This week, Aaron Norris is joined by Senator Bob Wieckowski, who he interviewed back in November. He’s been a representative since 2014 for the 10th Senate District in California, which stretches from Southern Alameda County into Santa Clara County. Mr. Wieckowski chairs the Environmental Quality Committee and budget Sub-Committee 2 on resources, environmental protection, energy, and transportation. He is also a member of the Senate committees on judiciary, budget, and fiscal review, transportation, and housing and ethics. He’s been one of the leaders in the accessory dwelling units space. Today they will discuss ADUs.
- What is the latest development on ADUs?
- What changes have been made to SB 1069?
- How do the rules apply to transit?
- How many cities have passed ordinances in conjunction with 1069?
- Why was Huntington Beach sued, and does this put their CBDG funds at risk?
- What is SB 13?
- How does 1069 apply to attached or detached garages?
Aaron is going to be moderating a panel in San Diego on June 11th. The audience there is really going to be owner occupants. San Diego Creative Investors Association decided to do some community outreach., and they might have a large number of first-time landlords on our hands if they decide to move forward with the ADUs. The radio show is really focused on the investor voice, and there are some exciting things happening.
There are nine bills right now on accessory dwelling units in the Senate and in the assembly. Apparently there’s a lot of interest, and Bob Wieckowski has been on the forefront of this. Aaron asked what has changed. Bob said some of his colleagues recognized the important role that ADUs will play in helping the state build more affordable housing.
He has often said on panels or in testimony that the ADUs are not a panacea for solving our housing crisis. It’s a quick, efficient, and less expensive way to build structures and build housing without public subsidies. Being from the Bay Area, he definitely has some issues up there. Aaron had a friend that just moved up there from Southern California, and he lives outside public transit two hours from where he works in downtown San Francisco. Bob said many moons ago, he was living in San Francisco and his bankruptcy firm gave him a reassignment to San Jose. This meant he had to reverse commute. He had two buses, the train, and then the trolley up to the office. It was two and a half hours, five hours back and forth.
Aaron said that’s not easy, and down here in Southern California the prices have gotten a little nuts. Aaron asked what year the conversation on accessory dwelling units started. The first bill went into effect in 2017. Bob comes from local government and was on the Fremont Recreation Commission, the Planning Commission, and then the city council for six years. In 2002, assembly member Rod Wright passed a bill that required all cities to come up with a granny unit second unit ordinance. They wanted cities to encourage more granny units and secondary units. They said they would give them free reign, but they had to develop these ordinances. This was a nightmare. Using their city planners, city managers, city attorneys, they created ordinances that made it impossible for anybody to build a second unit.
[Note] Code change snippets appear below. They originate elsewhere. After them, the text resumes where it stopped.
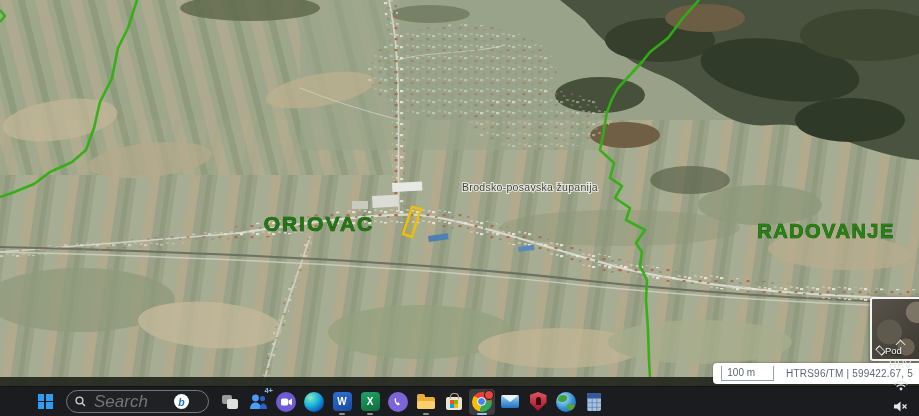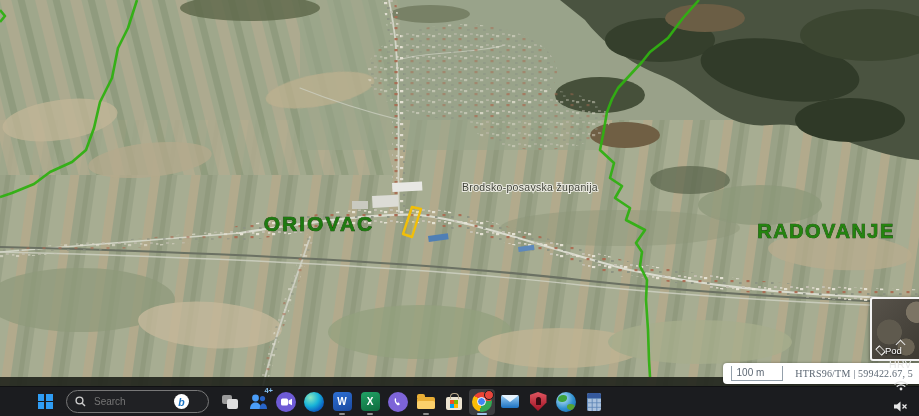--- a/index.html
+++ b/index.html
@@ -9,21 +9,21 @@
   
   .map{position:absolute;top:0;left:0;width:919px;height:386px;overflow:hidden;}
   .map svg{display:block;}
 
   
   .statusbar{position:absolute;right:-16px;bottom:2px;height:21px;background:#ffffff;
              border-radius:4px;display:flex;align-items:center;gap:12px;
              padding:0 22px 0 8px;box-shadow:0 0 3px rgba(0,0,0,.35);}
   .scaleline{font-size:10px;color:#5c6773;border:1px solid #94a0ab;border-top:none;
              padding:1px 18px 2px 5px;line-height:11px;white-space:nowrap;}
-  .coords{font-size:10px;color:#5c6773;white-space:nowrap;letter-spacing:.2px;font-family:Liberation Serif, serif;}
+  .coords{font-size:10px;color:#5c6773;white-space:nowrap;letter-spacing:.2px;}
 
   
   .basemap{position:absolute;right:-17px;bottom:25px;width:62px;height:60px;
            border:2px solid #f4f4f4;border-radius:3px;box-shadow:0 1px 4px rgba(0,0,0,.45);
            background-color:#4a463c;
            background-image:radial-gradient(circle at 72% 22%, #7c7464 0 16%, rgba(0,0,0,0) 17%),
                             radial-gradient(circle at 28% 55%, #5f5a4e 0 22%, rgba(0,0,0,0) 23%),
                             radial-gradient(circle at 55% 80%, #6a6354 0 14%, rgba(0,0,0,0) 15%),
                             linear-gradient(135deg,#57524a,#3a372f);}
   .basemap-label{position:absolute;left:4px;bottom:3px;display:flex;align-items:center;
@@ -40,22 +40,22 @@
   .dash{position:absolute;bottom:0;left:50%;transform:translateX(-50%);
         width:6px;height:2px;border-radius:1px;background:#8d8d8d;}
   .app.active .dash{width:10px;background:#9fc4e8;}
 
   .start-glyph{width:15px;height:15px;display:grid;grid-template-columns:1fr 1fr;
                grid-template-rows:1fr 1fr;gap:1.5px;}
   .start-glyph span{background:#2f9df4;}
 
   .search{height:21px;width:130px;border-radius:12px;background:#202124;margin:0 6px;
           border:1px solid #787878;display:flex;align-items:center;padding:0 3px 0 8px;gap:6px;flex:none;}
-  .search input{background:transparent;border:none;outline:none;color:#cfcfcf;font-size:10px;
-                width:72px;font-family:"Liberation Sans",sans-serif;}
+  .search input{background:transparent;border:none;outline:none;color:#cfcfcf;font-size:17px;
+                width:72px;font-family:"Liberation Sans",sans-serif;font-style:italic;}
   .bing{width:15px;height:15px;border-radius:50%;background:#fff;color:#1a73c4;font-weight:bold;
         font-size:10.5px;display:flex;align-items:center;justify-content:center;font-style:italic;flex:none;}
 
   .tv{position:relative;width:16px;height:14px;}
   .tv::before{content:"";position:absolute;left:0;top:0;width:10px;height:9px;background:#9a9a9a;border-radius:2px;}
   .tv::after{content:"";position:absolute;right:0;bottom:0;width:11px;height:10px;background:#dedede;border-radius:2px;}
 
   .badge{position:absolute;top:-2px;right:-3px;font-size:7.5px;color:#86c1f2;background:#1b1c1f;
          border-radius:5px;padding:0 1px;line-height:8px;font-weight:bold;}
 

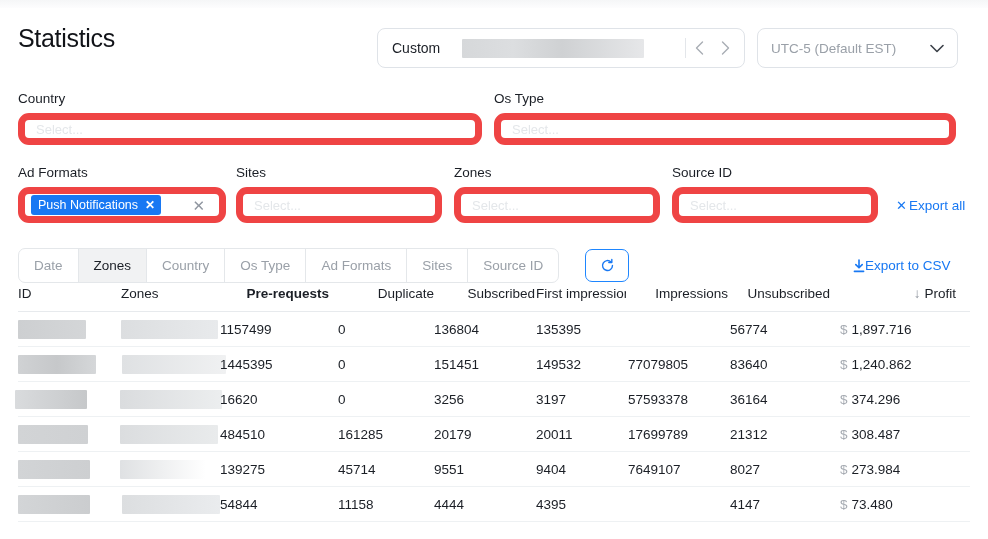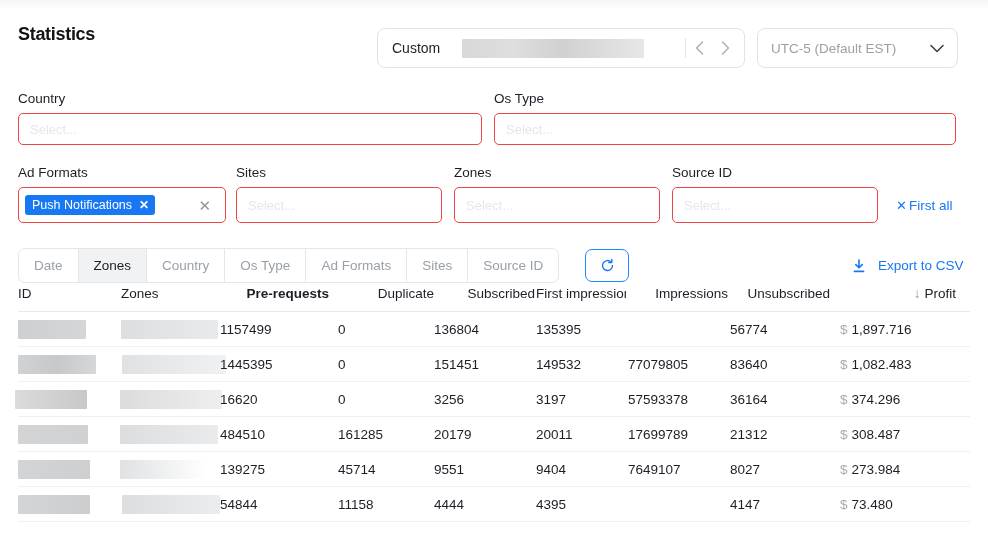--- a/index.html
+++ b/index.html
@@ -21,21 +21,21 @@
     background: linear-gradient(#f5f6f7, #fdfdfe);
   }
 
   
   .header-row {
     position: absolute; top: 22px; left: 18px;
     width: 952px; height: 50px;
   }
   .page-title {
     position: absolute; left: 0; top: 2px;
-    font-size: 18px; font-weight: bold; color: #111318;
+    font-size: 25px; font-weight: normal; color: #111318;
     letter-spacing: -0.3px;
   }
   .daterange {
     position: absolute; left: 359px; top: 6px;
     width: 368px; height: 40px;
     border: 1px solid #dfe3e8; border-radius: 8px;
     background: #fff; display: flex; align-items: center;
   }
   .dr-label {
     font-size: 14px; color: #1b1f26; margin-left: 14px; white-space: nowrap;
@@ -62,21 +62,21 @@
   }
   .tz-text { font-size: 13.5px; color: #9aa0a8; margin-left: 13px; }
   .tz-caret { margin-left: auto; margin-right: 13px; color: #3c4149; }
 
   
   .fgroup { position: absolute; }
   .flabel {
     font-size: 13.5px; color: #1b1f26; margin-bottom: 7px; display: block;
   }
   .fbox {
-    height: 32px; border: 1px solid #ef4444; border-radius: 5px;
+    height: 32px; border: 7px solid #ef4444; border-radius: 11px;
     background: #fff; display: flex; align-items: center;
   }
   .fplace { font-size: 13px; color: #e4e7ea; margin-left: 11px; }
 
   .chip-box { height: 36px; padding-left: 6px; padding-right: 4px; }
   .chip {
     height: 20px; background: #1878f3; border-radius: 3px;
     display: flex; align-items: center; padding: 0 6px 0 7px;
     color: #fff; font-size: 12.5px; white-space: nowrap;
   }
@@ -108,21 +108,21 @@
   .refresh-btn {
     position: absolute; left: 585px; top: 249px;
     width: 44px; height: 33px;
     border: 1px solid #1e86ff; border-radius: 7px; background: #fff;
     display: flex; align-items: center; justify-content: center;
     color: #1878f3; cursor: pointer;
   }
   .export {
     position: absolute; left: 853px; top: 258px;
     font-size: 13.5px; color: #1878f3; cursor: pointer; white-space: nowrap;
-    display: flex; align-items: center; gap: 13px;
+    display: flex; align-items: center; gap: 0;
   }
 
   
   .table { position: absolute; left: 18px; top: 286px; width: 952px; }
   .thead {
     position: relative; height: 26px; border-bottom: 1px solid #e7eaed;
   }
   .th {
     position: absolute; top: 0; font-size: 13.5px; color: #1b1f26;
     white-space: nowrap; cursor: pointer;
@@ -219,21 +219,21 @@
   </div>
 
   <div class="fgroup" style="left:672px; top:165px; width:206px;">
     <span class="flabel">Source ID</span>
     <div class="fbox" style="height:36px;">
       <span class="fplace">Select...</span>
     </div>
   </div>
 
   <div class="clear-all">
-    <span class="ca-x">✕</span><span>First all</span>
+    <span class="ca-x">✕</span><span>Export all</span>
   </div>
 
   <div class="tabs">
     <div class="tab">
         <span>Date</span>
       </div>
     <div class="tab active">
         <span>Zones</span>
       </div>
     <div class="tab">
@@ -296,21 +296,21 @@
         </div>
         <div class="trow">
           <div class="redact" style="left: 0px; width: 78px; background: linear-gradient(90deg, rgb(208, 210, 212), rgb(198, 200, 202), rgb(213, 215, 217));"></div>
           <div class="redact" style="left: 104px; width: 104px; background: linear-gradient(90deg, rgb(223, 225, 227), rgb(240, 241, 242));"></div>
           <div class="cell" style="left: 202px; width: 109px;">1445395</div>
           <div class="cell" style="left: 320px; width: 96px;">0</div>
           <div class="cell" style="left: 416px; width: 101px;">151451</div>
           <div class="cell" style="left: 518px; width: 90px;">149532</div>
           <div class="cell" style="left: 610px; width: 100px;">77079805</div>
           <div class="cell" style="left: 712px; width: 100px;">83640</div>
-          <div class="cell" style="left: 822px; width: 116px;"><span class="money-sign">$</span><span>1,082.483</span></div>
+          <div class="cell" style="left: 822px; width: 116px;"><span class="money-sign">$</span><span>1,240.862</span></div>
         </div>
         <div class="trow">
           <div class="redact" style="left: -3px; width: 72px; background: linear-gradient(90deg, rgb(217, 219, 221), rgb(198, 200, 202));"></div>
           <div class="redact" style="left: 102px; width: 102px; background: linear-gradient(90deg, rgb(218, 220, 222), rgb(236, 238, 239));"></div>
           <div class="cell" style="left: 202px; width: 109px;">16620</div>
           <div class="cell" style="left: 320px; width: 96px;">0</div>
           <div class="cell" style="left: 416px; width: 101px;">3256</div>
           <div class="cell" style="left: 518px; width: 90px;">3197</div>
           <div class="cell" style="left: 610px; width: 100px;">57593378</div>
           <div class="cell" style="left: 712px; width: 100px;">36164</div>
When he was on the the city council a few years later and doing the General Plan update, he was asking how many secondary units had been built. Fremont has a population of 230,000, and they were building 1 or 2 and it was all rich doctors up in the hills who didn’t want their mother-in-law living there and didn’t care what the cost was. They said she was not going to be under their roof. It was ridiculous, and it was pretty much statewide.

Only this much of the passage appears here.